Iterate Over Rows in a Pandas DataFrame

Abhinav Shukla
4 min readMay 16, 2023

“How can I iterate over my DataFrame to do X?” — This is a common question I have come across from users who are new to pandas and DataFrame concept. An individual who has not been introduced to the concept of vectorization will likely envision the code that solves their problem as iterating over their data to do something. Not knowing how to iterate over a DataFrame, the first thing they do is Google it and end up here, at this question.

The Answer is : YOU DON’T

Through this article, my aim is to help new users understand that iteration is not necessarily the solution to every problem, and that better, faster, and more idiomatic solutions could exist, and that it is worth investing time in exploring them. I’m not trying to start a war of iteration vs. vectorization, but I want new users to be informed when developing solutions to their problems with this library.

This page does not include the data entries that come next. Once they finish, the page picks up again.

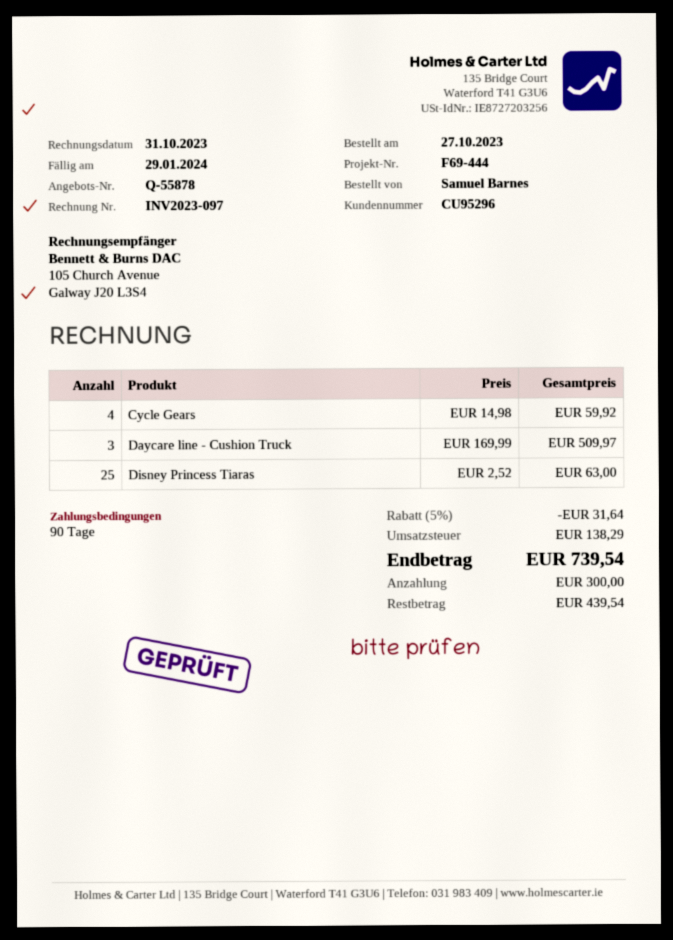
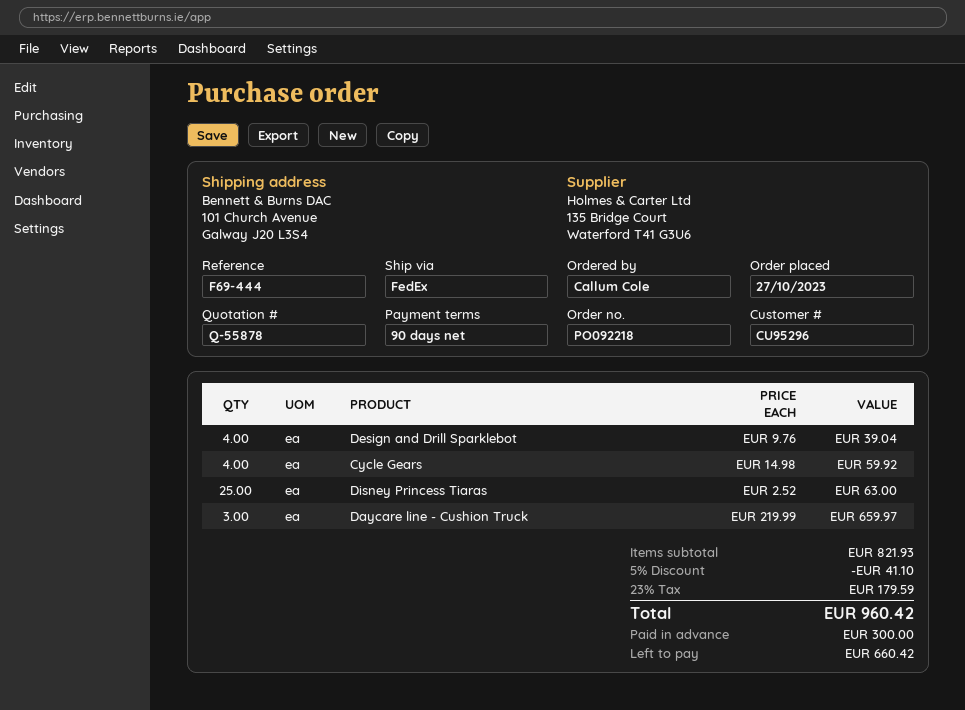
ordered by: Samuel Barnes -> Callum Cole
Daycare line - Cushion Truck: 3 x 169.99 = 509.97 -> 3 x 219.99 = 659.97
Design and Drill Sparklebot: none -> 4 x 9.76 = 39.04
discount: 5% = 31.64 -> 5% = 41.10
tax: 138.29 -> 179.59
total: 739.54 -> 960.42
balance: 439.54 -> 660.42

Iterating through pandas objects is generally slow. In many cases, iterating manually over the rows is not even needed. Iteration in Pandas is an anti-pattern and is something you should only do when you have exhausted every other option. You should not use any function with “iter" in its name for more than a few thousand rows or you will have to get used to a lot of waiting.

Do you want to compute something? In that case, search for methods in this order:

  1. Vectorization
  2. Cython routines
  3. List Comprehensions (for loop)
  4. DataFrame.apply()
  5. DataFrame.itertuples()
  6. DataFrame.iterrows()

iterrows and itertuples (itertuples is supposed to be faster, almost a 100 times! than iterrows) should be used in very rare circumstances, such as generating row objects/nametuples for sequential processing, which is really the only thing these functions are useful for.

It’s actually a little more complicated than “don’t”.

df.iterrows() is the correct answer to the question (Sorry, not sorry), but “vectorize your ops” is the better one. I will concede that there are circumstances where iteration cannot be avoided (for example, some operations where the result depends on the value computed for the previous row)

Vectorization, Cython

A good number of basic operations and computations are “vectorised” by pandas (either through NumPy, or through Cythonized functions). This includes arithmetic, comparisons, (most) reductions, reshaping (such as pivoting), joins, and groupby operations.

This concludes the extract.